The Big Interview with Jesper Eis Eriksen, Executive Director of the OBEL AWARD
In the next of Seratech’s Big Interview series, we speak to Jesper Eis Eriksen about the OBEL AWARD's 'different approach' and what it takes to impress the jury
BY Natasha Higgins-Schjelderup
11/23/20233 min read
In 2022 Seratech won the OBEL AWARD for its carbon capture technology. It was a big win for Seratech founders Sam Draper and Barney Shanks who would receive €100,000 to help push forward their newly patented idea. One year on, we speak to Jesper Eis Eriksen, executive director of the Henrik Frode OBEL Foundation to find out exactly what lies at the heart of this organisation and how the jury chooses its annual winner.
When Seratech got a call from the Henrik Frode OBEL Foundation last year to say it had won the OBEL AWARD the team was delighted. “The whole thing was pretty surreal,” recalls Sam Draper, CEO of Seratech. “We were nominated for the award and had a couple of calls and interviews with Jesper. Once we were shortlisted, Jesper and a few of the jury and board came to Imperial College to meet us and see our technology in action”. At the winning ceremony in Denmark, the jury praised Seratech’s process for having the potential to reduce embodied emissions globally and support the future of low carbon construction.
The OBEL AWARD jury is always looking out for trends and challenges within the built environment.
“The OBEL AWARD is different to other architectural awards,” explains Jesper who heads up the day-to-day business. “We focus on all different actors within the built environment as we believe that anyone who can make a real difference through positive change is worthy of our prize. We’ve had winning projects with themes ranging from urbanisation to adaptation to emissions. Our jury is always looking for trends and challenges within the built environment”.
The OBEL AWARD is in its fifth year running and operates from headquarters in Copenhagen. As Jesper will have you know, the organisation is run in a ‘Scandinavian way’. For example, the jury’s approach in selecting a winning theme is rooted in informality, open conversation, and acceptance of all points of view and suggestions. Once decided on an idea, Jesper’s team “reach out to experts around the world” to scan for potential projects.
The words ‘global’ and ‘holistic’ come up frequently throughout the course of our discussion. Embracing the planet in its entirety is very much part of the OBEL team’s philosophy. Jesper suggests this stems from philanthropist and OBEL AWARD founder Henrik Frode Obel’s experience of having lived all over the world and across four continents.
Embracing the planet in its entirety is very much part of the OBEL team’s philosophy.
Henrik’s story, as Jesper describes it, begins with being born into an old Danish industrialist and philanthropic family before moving abroad and becoming a successful businessman in his own right.
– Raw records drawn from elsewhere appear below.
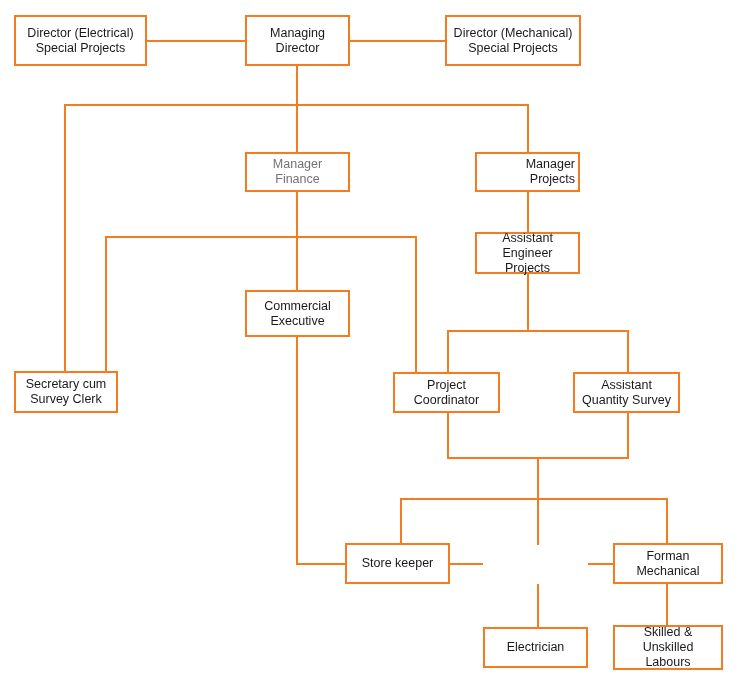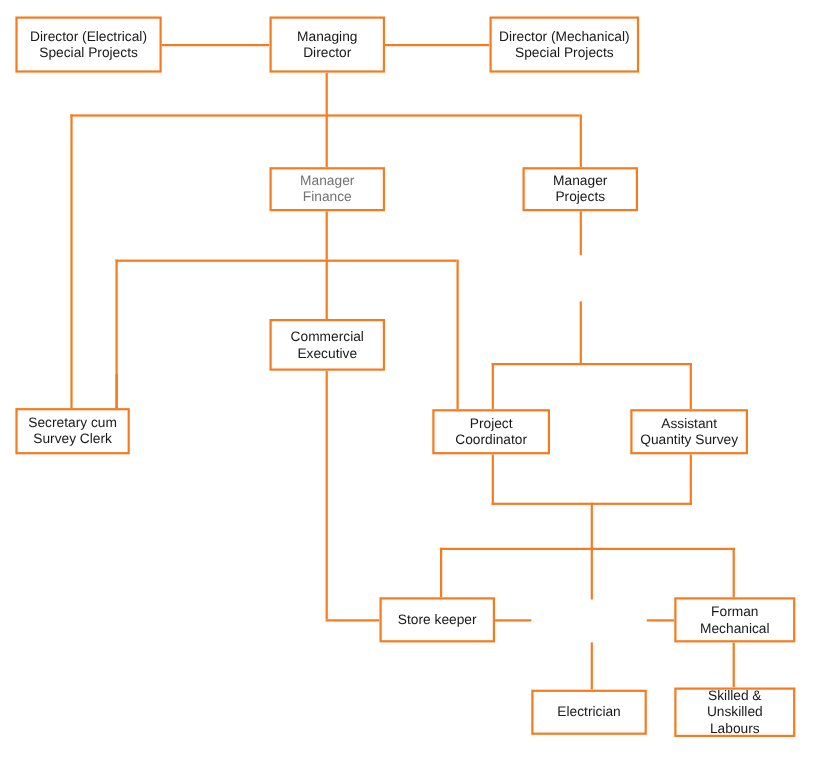--- a/index.html
+++ b/index.html
@@ -95,7 +95,7 @@
     <div class="node" style="left: 245px; top: 152px; width: 105px; height: 40px; border-color: rgb(244, 123, 32); color: #737373;">
       <span>Manager Finance</span>
     </div>
-    <div class="node" style="left: 475px; top: 152px; width: 105px; height: 40px; border-color: rgb(244, 123, 32); color: rgb(26, 26, 26);">
+    <div class="node" style="left: 475px; top: 152px; width: 105px; height: 40px; border-color: rgb(244, 123, 32); color: rgb(26, 26, 26); text-align: right;">
       <span>Manager Projects</span>
     </div>
     <div class="node" style="left: 245px; top: 290px; width: 105px; height: 47px; border-color: rgb(244, 123, 32); color: rgb(26, 26, 26);">

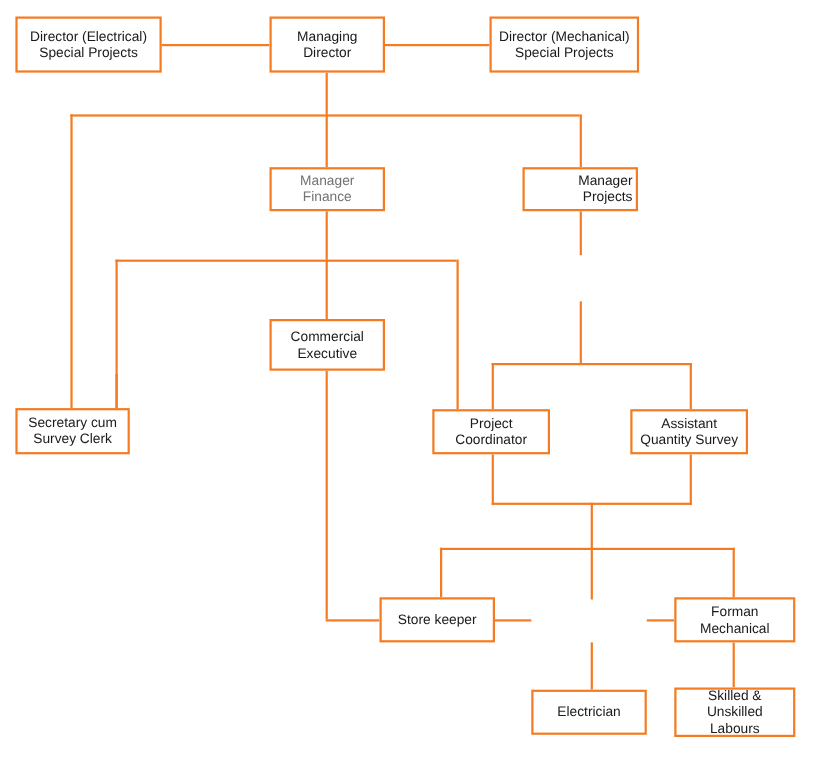--- a/index.html
+++ b/index.html
@@ -98,6 +98,10 @@
     <div class="node" style="left: 475px; top: 152px; width: 105px; height: 40px; border-color: rgb(244, 123, 32); color: rgb(26, 26, 26); text-align: right;">
       <span>Manager Projects</span>
     </div>
+    <div class="node" style="left: 475px; top: 232px; width: 105px; height: 42px; border-color: rgb(244, 123, 32); color: rgb(26, 26, 26);">
+      <span>Assistant Engineer
+Projects</span>
+    </div>
     <div class="node" style="left: 245px; top: 290px; width: 105px; height: 47px; border-color: rgb(244, 123, 32); color: rgb(26, 26, 26);">
       <span>Commercial
 Executive</span>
With no apparent heir, Henrik wanted to leave his wealth to a foundation in his name and felt that architecture and the built environment was “something we all have in common” and that “we could learn from each other by employing an international outlook”.
And so, the Henrik Frode OBEL Foundation was born. Jesper joined in 2018 taking on the role of executive director, and a distinguished jury panel formed consisting of Kjetil Trædal Thorsen, co-founder of Norwegian firm Snøhetta, Danish architect Louis Becker, Global Design Principal and Partner at Henning Larsen, German philosopher Wilhelm Vossenkuhl, and chaired by American landscape architect and Harvard professor Martha Schwartz. “Although we are a small organisation, we have grown considerably in five years and we’re here to stay,” remarks Jesper.
We can provide seed money to help put the wheels into motion into causes we believe to be worthwhile.
“Needless to say, we will never be the biggest funder because we’re a very small foundation. But we might very well be the first. We are proud to be able to provide seed money to help put the wheels into motion for causes we believe to be worthwhile and hopefully start a global debate”.
With Seratech, the jury quickly saw the potential in Sam and Barney’s discovery. They liked the fact that it was a carbon capture technology which was adaptable and replicable on a large scale. Jesper believes that although Seratech’s solution does not solve the problem, “it does buy us time to finding ways of doing things better when it comes to construction”.
At the time of speaking to Jesper, the OBEL team have just returned from Sydney where they hosted this year’s OBEL AWARD prize giving ceremony. The winner was Scape Studio in a move described by Jesper as “courageous on the part of the jury”. The theme was adaptation and the winning project ‘Living Breakwaters’ looks at nature as a design collaborator to help deal with the effects of climate change. Working with the water rather than against it.
In a closing statement, Jesper likens the state of play within the built environment to traditional American square dancing where everyone dances in unison, but nobody takes the lead: “Cities are there forever and have been around almost forever. I’d like to see architects take on more of an advisory role, take the lead a bit more and start advising the different actors on what needs to be done.
“We all need to do our bit to combat climate crisis and we’re at a time of great transition,” he concludes.